Steht sie auf Listen.
Denn die Robinie gilt als Neophyt, genauer: invasiver Neophyt.
Was das heißt?
Ein Neophyt ist eine Pflanze, die nach 1492 – dem Jahr, in dem Kolumbus Amerika erreichte – zu uns kam und sich in der freien Natur verbreitet hat.
„Invasiv“ bedeutet, sie könnte andere verdrängen, Lebensräume verändern.
Und so steht sie heute – trotz all ihrer Schönheit, ihrer Fülle, ihrer Nektarträume – unter Beobachtung.
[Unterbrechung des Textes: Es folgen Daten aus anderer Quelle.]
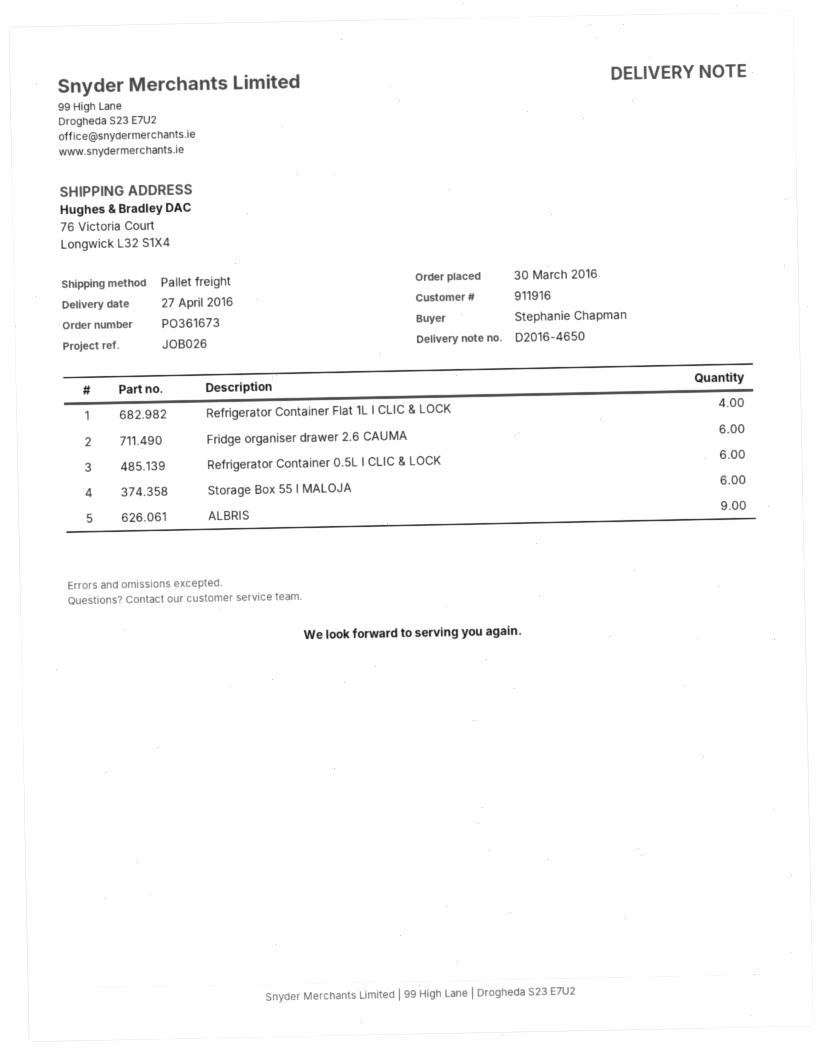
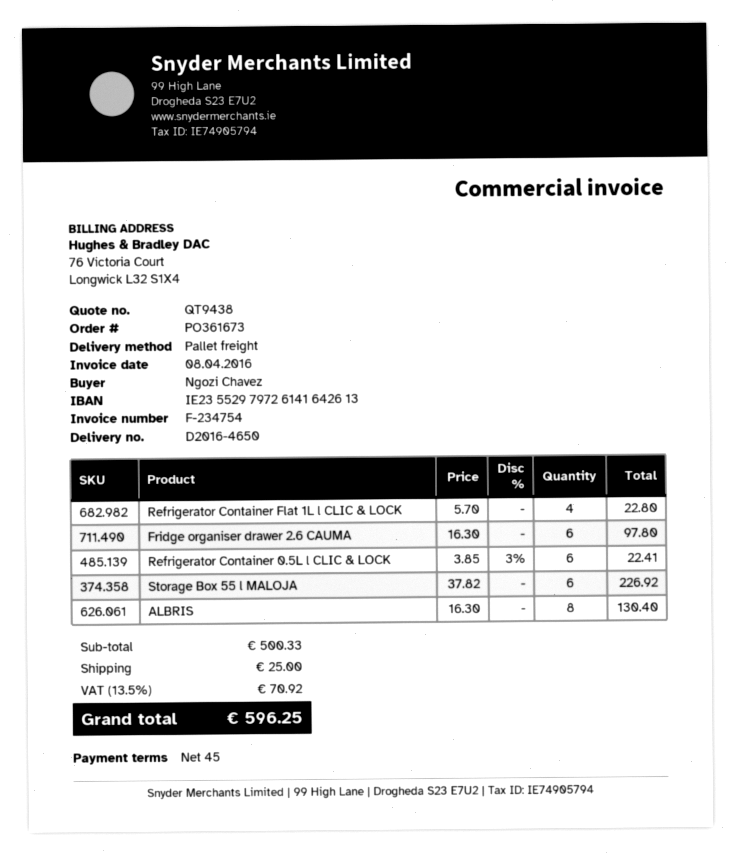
ordered by: Stephanie Chapman -> Ngozi Chavez
ALBRIS: 9 -> 8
Als wäre sie verdächtig, wie so manch andere Pflanze auch – aber bleiben wir bei der Robinie.
Wer legt eigentlich fest, was dazugehört?
Ich bleibe an diesem Begriff hängen: Neophyt.
Ein einziges Wort.
Und plötzlich entscheidet es, ob eine Pflanze hier sein darf – oder ob sie nicht heimisch ist.
Wer legt das fest?
Und wozu?
Vielleicht war sie schon einmal hier.
Vielleicht wanderte sie weiter, bevor wir überhaupt begonnen haben, bewusst wahrzunehmen, was wo wächst.
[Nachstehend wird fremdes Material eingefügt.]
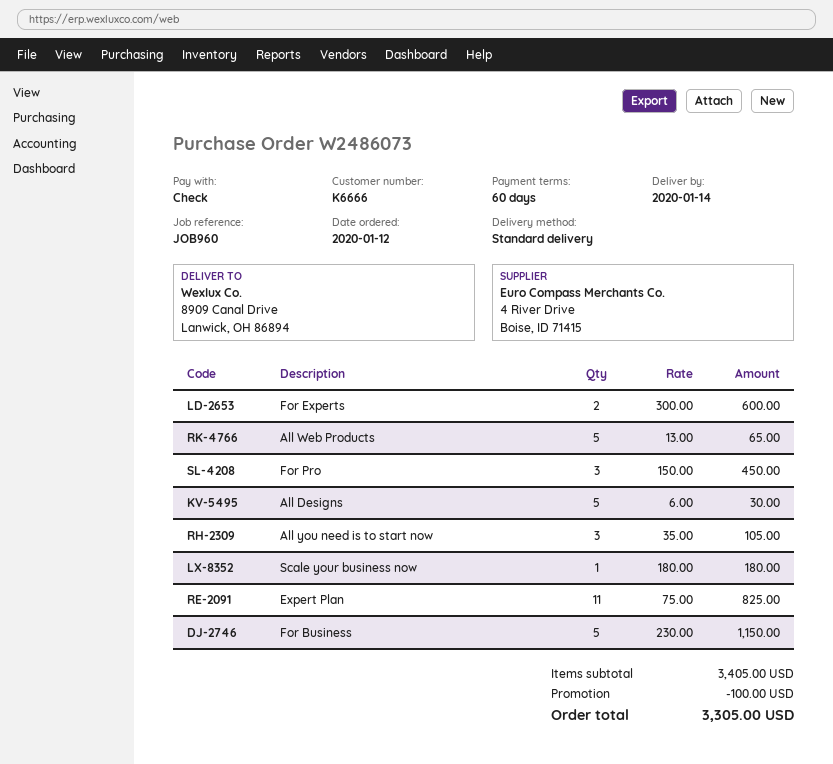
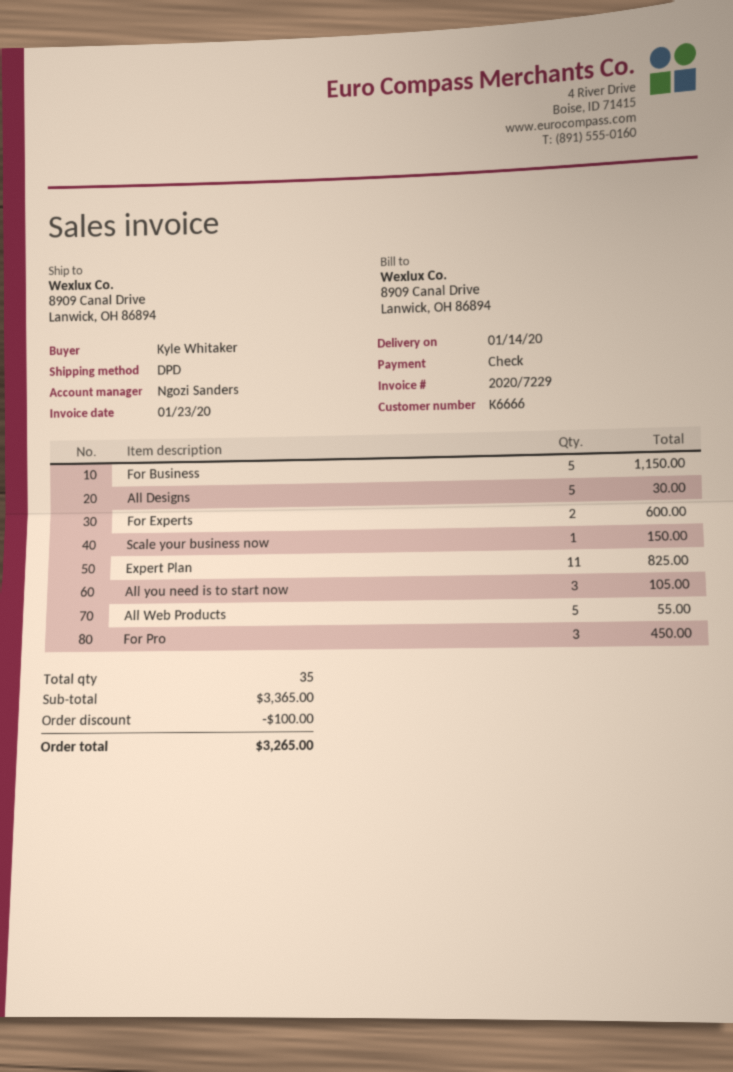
shipping method: standard -> DPD
All Web Products: 5 for 65.00 -> 5 for 55.00
Scale your business now: 1 for 180.00 -> 1 for 150.00
subtotal: 3405.00 -> 3365.00
total: 3305.00 -> 3265.00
Warum brauchen wir diese ständigen Bewertungen? – in Du darfst hier sein und Du nicht.
Natur wandert – immer
Die Robinie ist nicht „von hier“.
Aber sie ist auch nicht einfach zufällig hier.
Pflanzen wandern. Seit jeher.
Mit dem Wind. Mit den Vögeln. Mit den Menschen.
Die Natur kennt keine starren Grenzen.
Sie verändert sich – immer.
Nicht in Zuständen – sondern in Prozessen.
Wo nackte Erde ist, bleibt nichts leer.
Da kommen die Ersten. Die, die füllen.
Pionierpflanzen nennt man sie. Ich finde das ein schönes Wort. Es sind Eroberer.
Natur lässt nichts leer. Sie will das nicht. Nackte Erde wird bedeckt.
Was für ein Kontrast zu uns.
Wie oft lassen wir etwas offen. Räume. Beziehungen. Gefühle.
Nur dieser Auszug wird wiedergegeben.